Yes, Pascal support is fine on the 375 NVIDIA drivers for Linux. But... neither hibernation nor suspend work (hey!, this is a Z170 desktop, I understand suspend tends to fail in Hackintoshes, but this is Linux!! And it's a Long Term Support released supposedly stable!! And it's running on the currently ubiquitous Z170-based desktop, not a weird/custom hardware laptop!!).

Then we go to the Magic Trackpad: Ooops! My OSX-native bluetooth dongle works fine with Linux, but only if I unplug it and plug it again. It seems to be tied to the last OS that used it. Only unplugging the dongle and plugging it again will make it in Linux. Not to mention that touchegg -a program for multitouch support in Linux- doesn't work out of the box with 16.04: You need custom editing of the X11 config file for it to work.
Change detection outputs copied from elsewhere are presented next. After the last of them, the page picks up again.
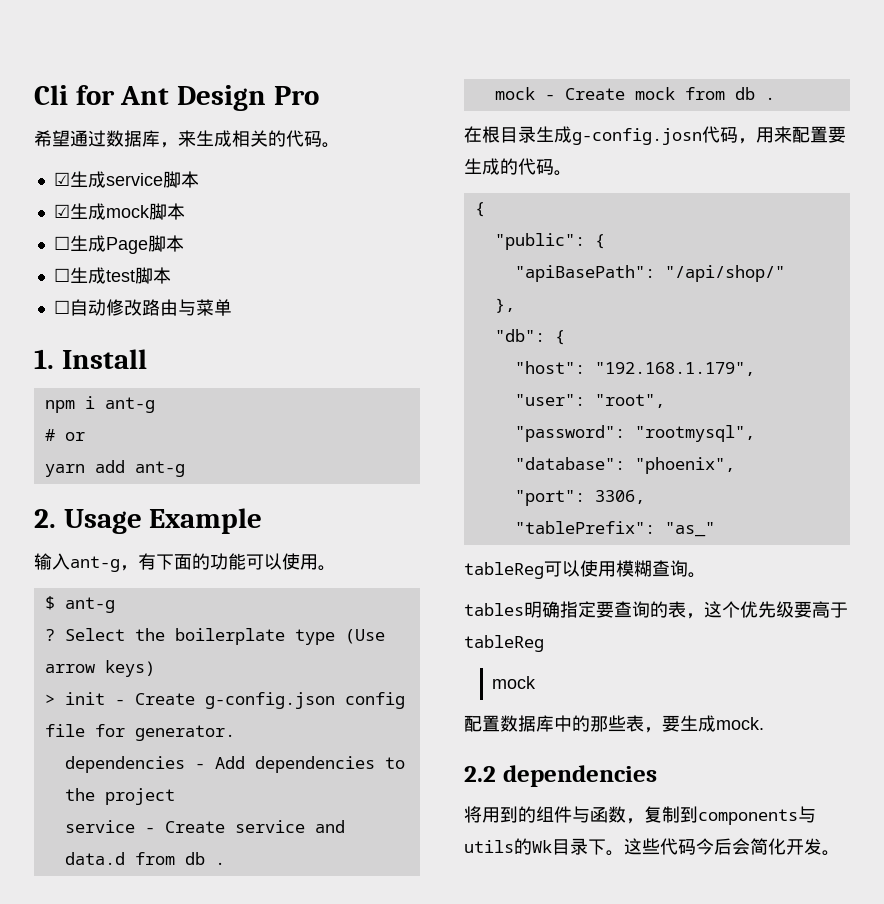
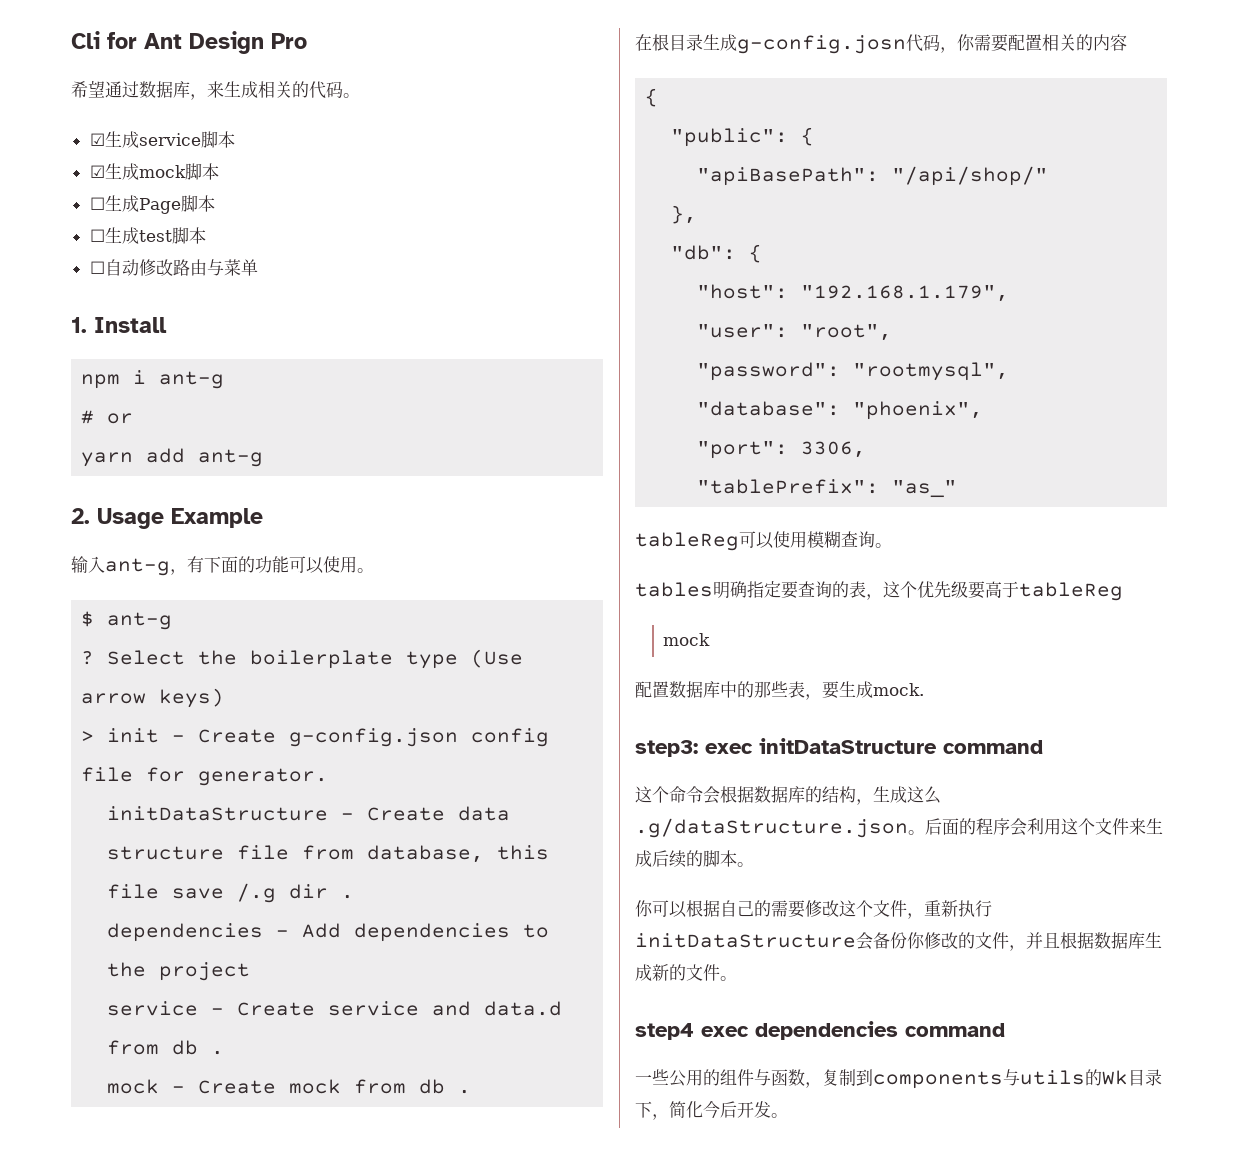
+ initDataStructure - Create data structure file from database, this file save /.g dir .
- 在根目录生成g-config.josn代码，用来配置要生成的代码。
+ 在根目录生成g-config.josn代码，你需要配置相关的内容
- 2.2 dependencies
- 将用到的组件与函数，复制到components与utils的Wk目录下。这些代码今后会简化开发。
+ step3: exec initDataStructure command
+ 这个命令会根据数据库的结构，生成这么.g/dataStructure.json。后面的程序会利用这个文件来生成后续的脚本。
+ 你可以根据自己的需要修改这个文件，重新执行initDataStructure会备份你修改的文件，并且根据数据库生成新的文件。
+ step4 exec dependencies command
+ 一些公用的组件与函数，复制到components与utils的Wk目录下，简化今后开发。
Now, to active corners. Hmmm... Gnome did have that, didn't it? Cannot find that... search for it... A-ha!! It seems you have to install a tool called Unity Tweaks for active corners to work in Ubuntu... but wait... people say they are unstable in 16.04... I try it, and expose-like active corner seems to work, but the show desktop one works just once, and then never works again.

Then the Apple USB keyboard has two switched keys. That's a bug that I read has been there for several years, and it's not fixed yet. Yes, the Ubuntu official wiki mentions two easy steps for fixing it, which involve some kind of kernel tuning. I apply the steps, and the keyboard is fixed.
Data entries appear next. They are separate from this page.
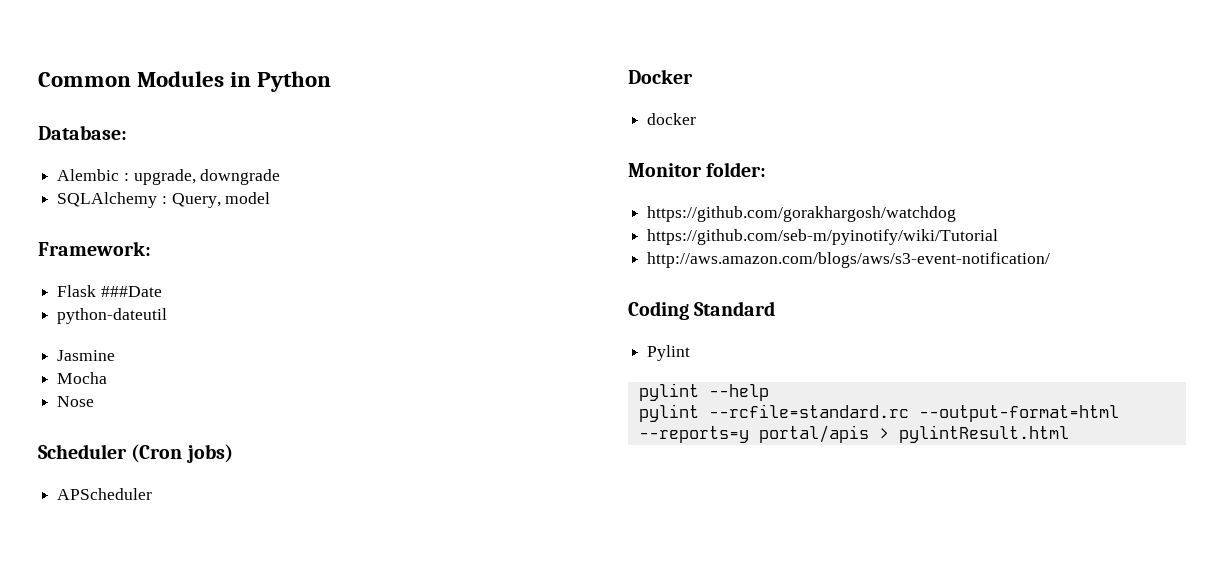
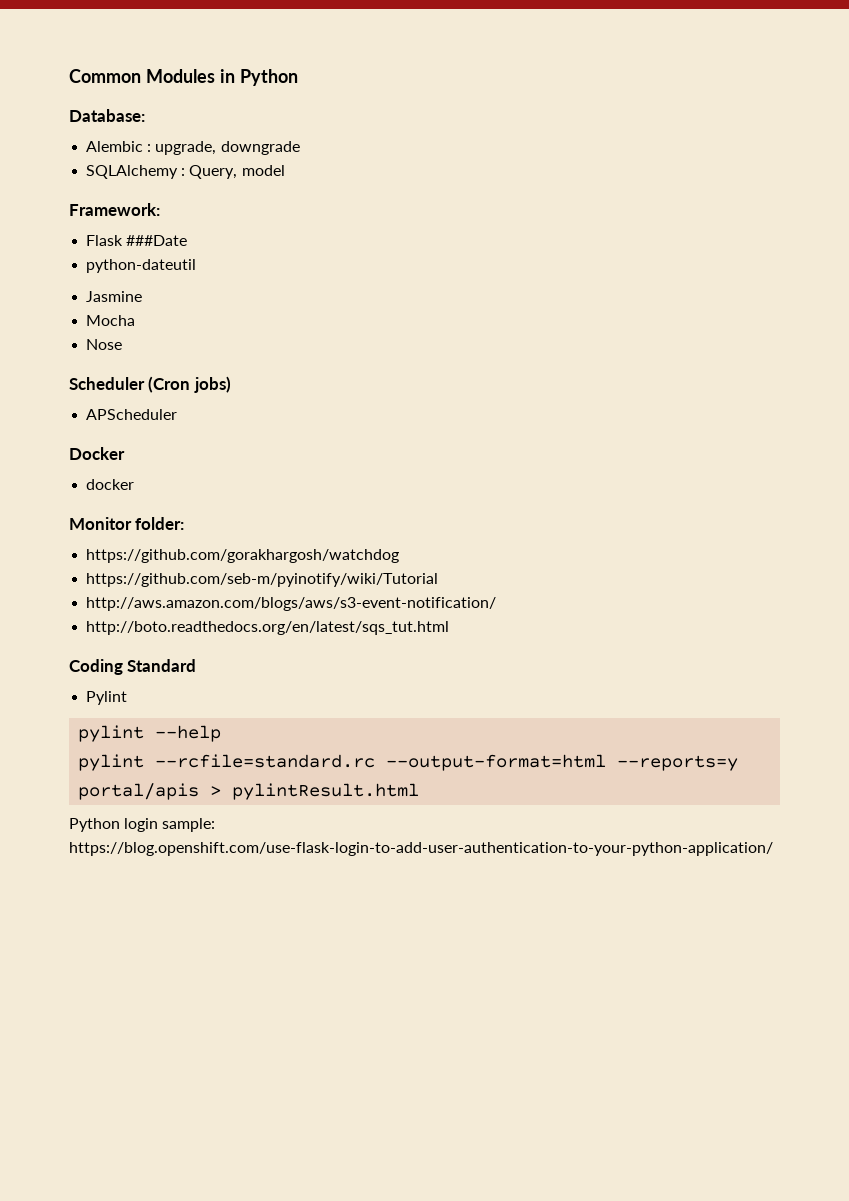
+ http://boto.readthedocs.org/en/latest/sqs_tut.html
+ Python login sample: https://blog.openshift.com/use-flask-login-to-add-user-authentication-to-your-python-application/

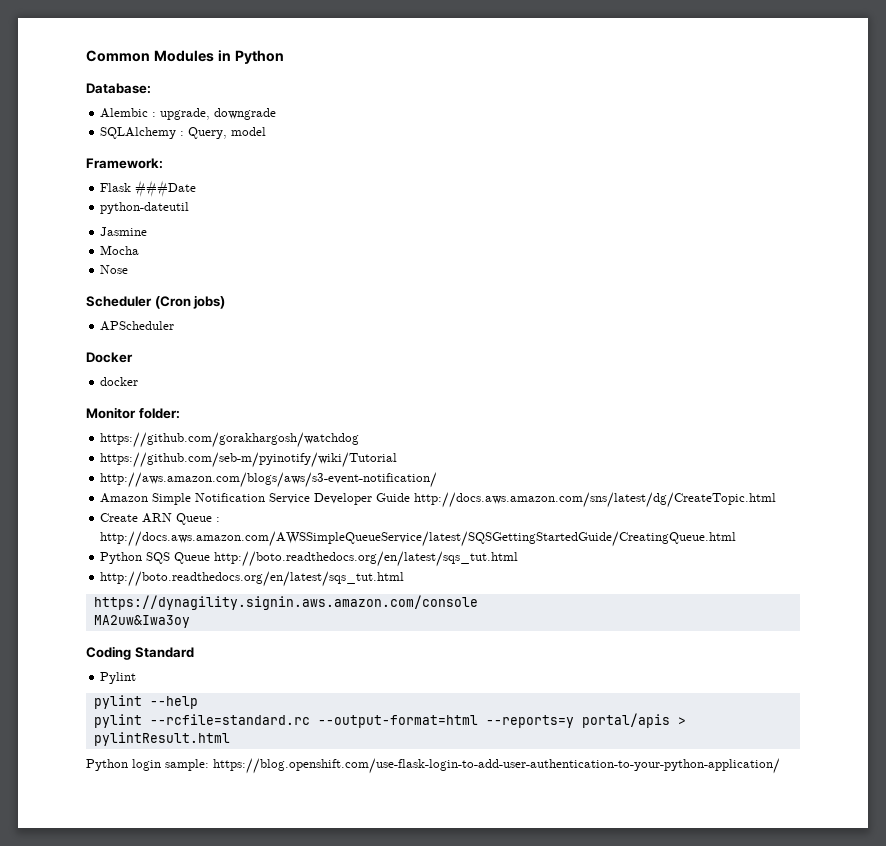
+ Amazon Simple Notification Service Developer Guide http://docs.aws.amazon.com/sns/latest/dg/CreateTopic.html
+ Create ARN Queue : http://docs.aws.amazon.com/AWSSimpleQueueService/latest/SQSGettingStartedGuide/CreatingQueue.html
+ Python SQS Queue http://boto.readthedocs.org/en/latest/sqs_tut.html
  http://boto.readthedocs.org/en/latest/sqs_tut.html
+ https://dynagility.signin.aws.amazon.com/console
+ MA2uw&Iwa3oy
Then... I booted back in ElCapitan...

And... well, yes, no Pascal support, and no hibernation/suspend (because it doesn't wake up if you use the HD530). Moreover, I have to hot-plug my second monitor for it to work. But that's it. Everything else works, and even if it's a hackintosh, which you could suspect to be less stable than a Linux stable release, in fact it provides a far more stable experience.
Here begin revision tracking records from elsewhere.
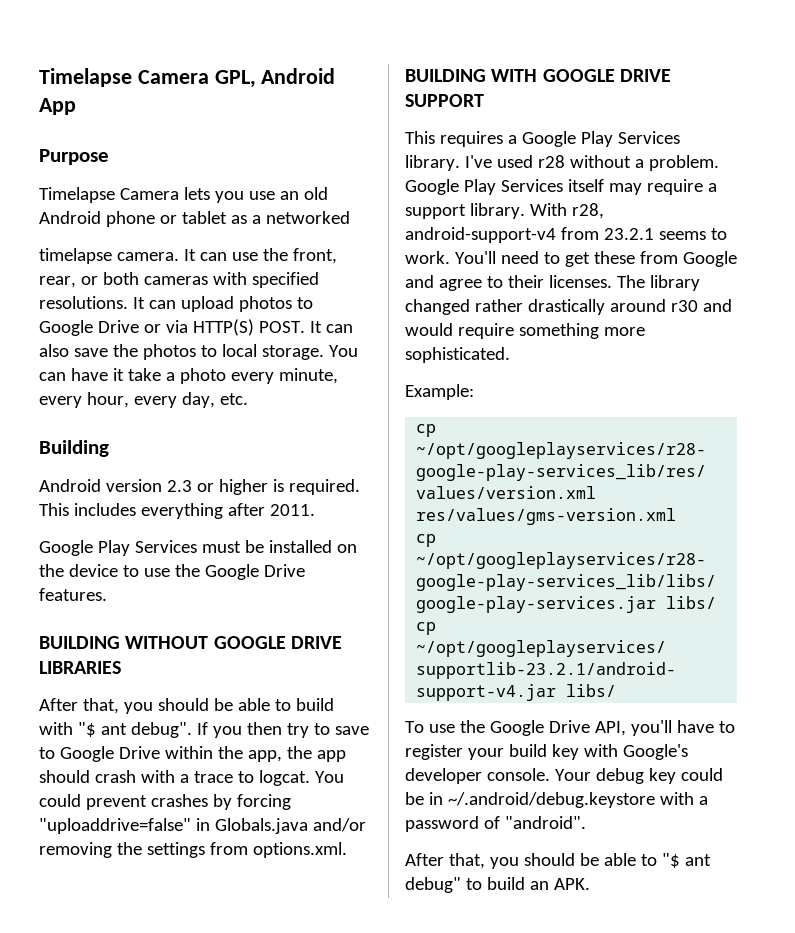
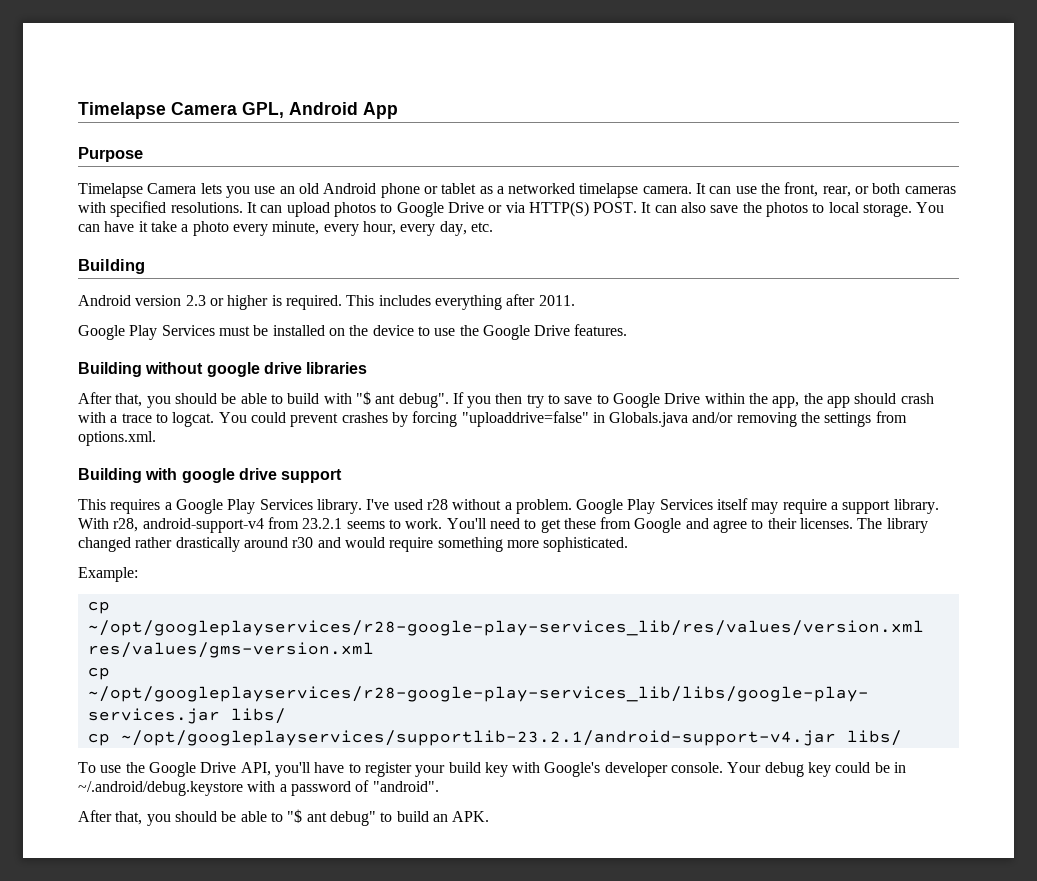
- Timelapse Camera lets you use an old Android phone or tablet as a networked
- timelapse camera.
+ Timelapse Camera lets you use an old Android phone or tablet as a networked timelapse camera.
- BUILDING WITHOUT GOOGLE DRIVE LIBRARIES
+ Building without google drive libraries
- BUILDING WITH GOOGLE DRIVE SUPPORT
+ Building with google drive support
Very disappointed with Ubuntu 16.04 LTS. No hibernation is a big annoyance, and it should work out of the box in a Z170 desktop. Other things that should work out of the box and either didn't work, where buggy, or needed command line tweaking, were the active corners, multitouch support, and the Apple USB keyboard, not to mention the great difficulty to pair the Magic Trackpad if you already have it paired with OS X.

Still, I need Pascal for my work, so even if I prefer MacOS, I might need to use Ubuntu. It's my only option (Windows isn't an option for me).


Erm.... Welcome to Linux?

EDIT: For what it's worth I will do an Ubuntu 16.04 LTS install and share results - only because we share a motherboard type - but I'll do it in a PM, don't want to bring the thread more off-topic than it already is.
 
For what it's worth I will do an Ubuntu 16.04 LTS install and share results - only because we share a motherboard type - but I'll do it in a PM, don't want to bring the thread more off-topic than it already is.

This forum doesn't allow PMs. The best I could think of is to create a new thread like this. Please do post your results (and mention me if you can remember), I am curious as well.